> [Material shown]:
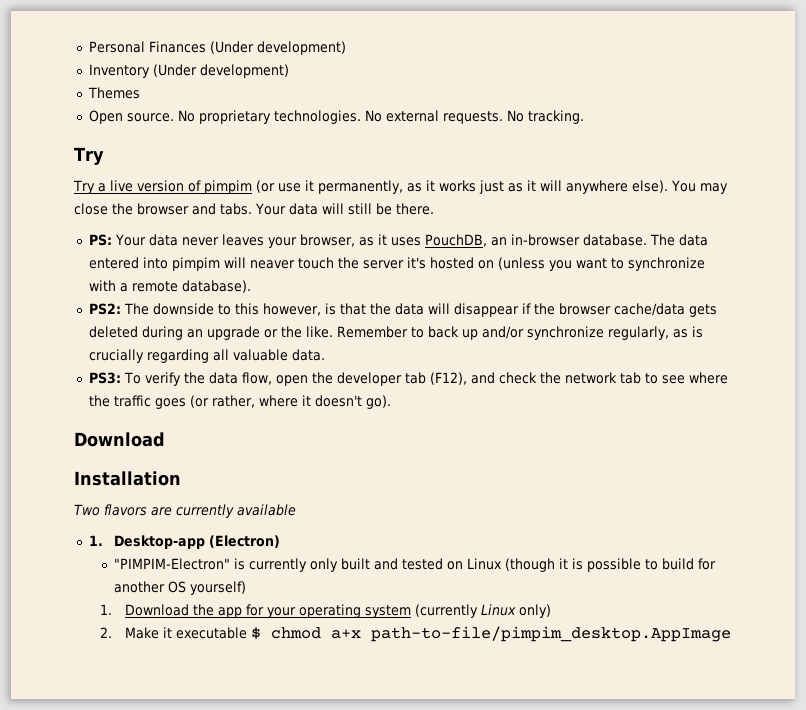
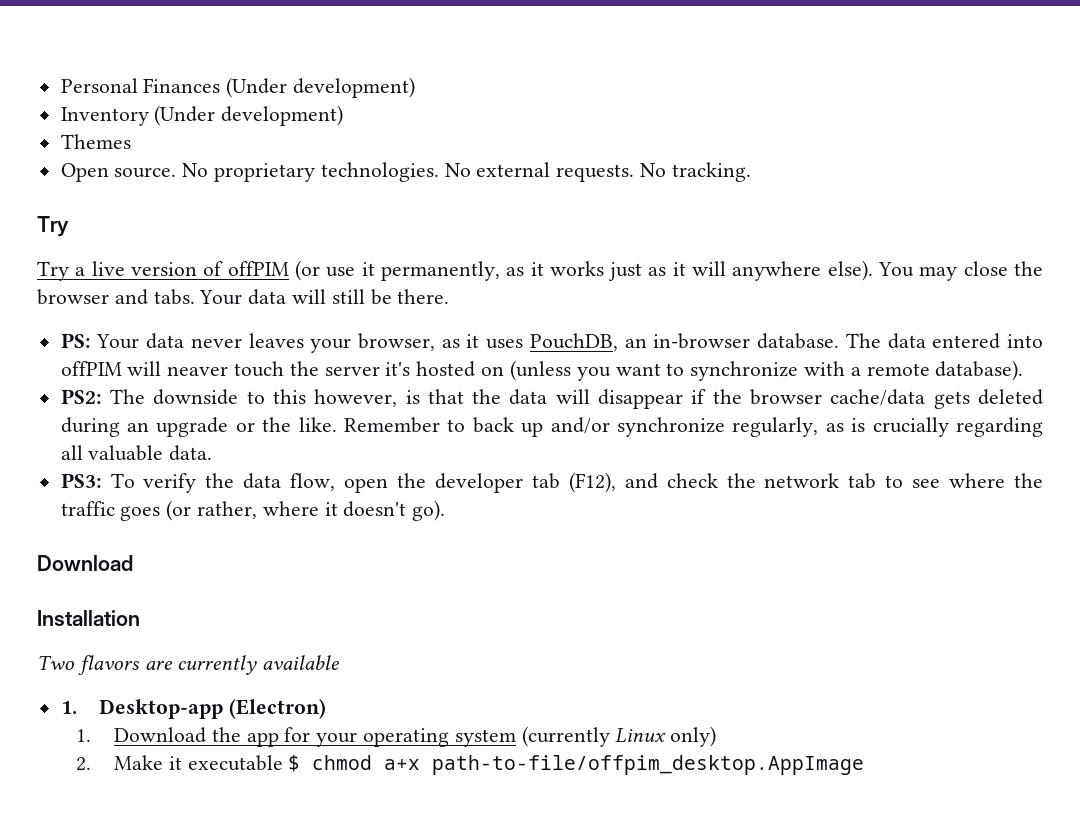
[203,180,252,194] pimpim -> [227,261,289,276] offPIM
[171,257,220,271] pimpim -> [60,361,122,376] offPIM
[114,558,717,572] [114,581,247,595] // "PIMPIM-Electron" is currently only built and tested on Linux (though it is possible to build for another OS yourself) -> (326, 708) none
[371,626,732,642] path-to-file/pimpim_desktop.AppImage -> [432,755,865,775] path-to-file/offpim_desktop.AppImage

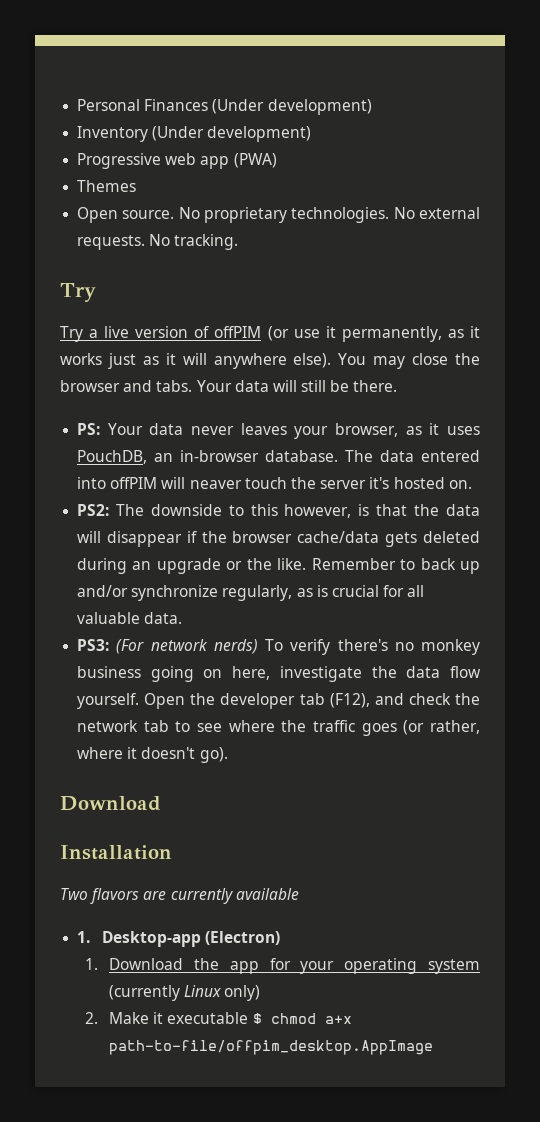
(344, 115) none -> [77,153,277,169] // Progressive web app (PWA)
[481,360,1024,381] on (unless you want to synchronize with a remote database). -> [448,480,472,489] on.
[872,417,1044,437] crucially regarding -> [331,585,405,597] crucial for
[110,473,389,493] To verify the data flow, open -> [116,639,480,655] [77,666,481,682] [77,693,186,709] (For network nerds) To verify there's no monkey business going on here, investigate the data flow yourself. Open

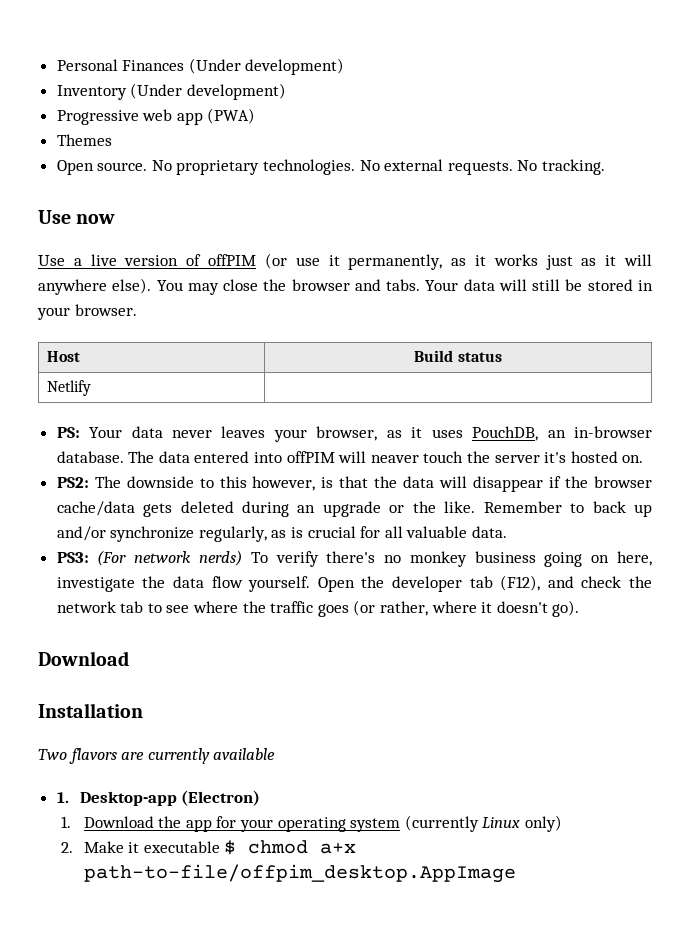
[60,283,96,302] [60,326,83,342] Try // Try -> [38,210,116,224] [38,255,65,266] Use now // Use
[353,380,398,392] there. -> [587,279,653,291] [37,304,137,320] [46,351,80,362] [414,350,502,362] [46,380,91,396] stored in your browser. // Host | Build status // Netlify |

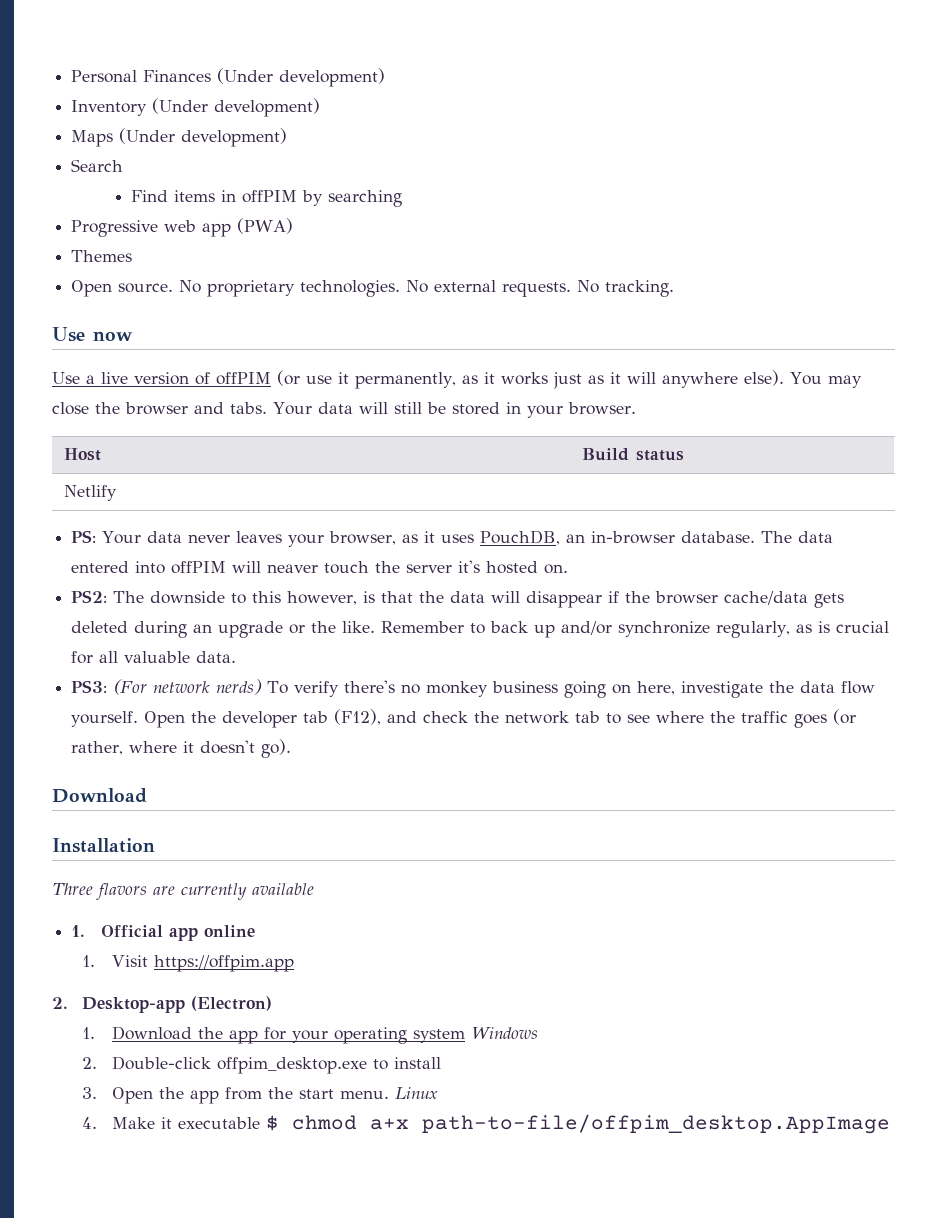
(286, 91) none -> [71,128,288,147] [71,159,124,172] [131,190,403,207] // Maps (Under development) // Search // Find items in offPIM by searching
[38,749,67,760] Two -> [52,883,93,895] Three
(69, 797) none -> [101,925,256,941] [82,955,295,972] [52,997,68,1009] Official app online // 1. Visit https://offpim.app // 2.
[404,815,479,832] (currently -> [471,1027,539,1039] [82,1056,442,1074] [82,1087,390,1104] Windows // 2. Double-click offpim_desktop.exe to install // 3. Open the app from the start menu.
[524,815,562,832] [60,842,73,853] only) // 2. -> [82,1117,98,1129] // 4.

> [Exercise]: Give the listing again word for word. Skip every image.

> [Output below]:
[203,180,252,194] pimpim -> [227,261,289,276] offPIM
[171,257,220,271] pimpim -> [60,361,122,376] offPIM
[114,558,717,572] [114,581,247,595] // "PIMPIM-Electron" is currently only built and tested on Linux (though it is possible to build for another OS yourself) -> (326, 708) none
[371,626,732,642] path-to-file/pimpim_desktop.AppImage -> [432,755,865,775] path-to-file/offpim_desktop.AppImage

(344, 115) none -> [77,153,277,169] // Progressive web app (PWA)
[481,360,1024,381] on (unless you want to synchronize with a remote database). -> [448,480,472,489] on.
[872,417,1044,437] crucially regarding -> [331,585,405,597] crucial for
[110,473,389,493] To verify the data flow, open -> [116,639,480,655] [77,666,481,682] [77,693,186,709] (For network nerds) To verify there's no monkey business going on here, investigate the data flow yourself. Open

[60,283,96,302] [60,326,83,342] Try // Try -> [38,210,116,224] [38,255,65,266] Use now // Use
[353,380,398,392] there. -> [587,279,653,291] [37,304,137,320] [46,351,80,362] [414,350,502,362] [46,380,91,396] stored in your browser. // Host | Build status // Netlify |

(286, 91) none -> [71,128,288,147] [71,159,124,172] [131,190,403,207] // Maps (Under development) // Search // Find items in offPIM by searching
[38,749,67,760] Two -> [52,883,93,895] Three
(69, 797) none -> [101,925,256,941] [82,955,295,972] [52,997,68,1009] Official app online // 1. Visit https://offpim.app // 2.
[404,815,479,832] (currently -> [471,1027,539,1039] [82,1056,442,1074] [82,1087,390,1104] Windows // 2. Double-click offpim_desktop.exe to install // 3. Open the app from the start menu.
[524,815,562,832] [60,842,73,853] only) // 2. -> [82,1117,98,1129] // 4.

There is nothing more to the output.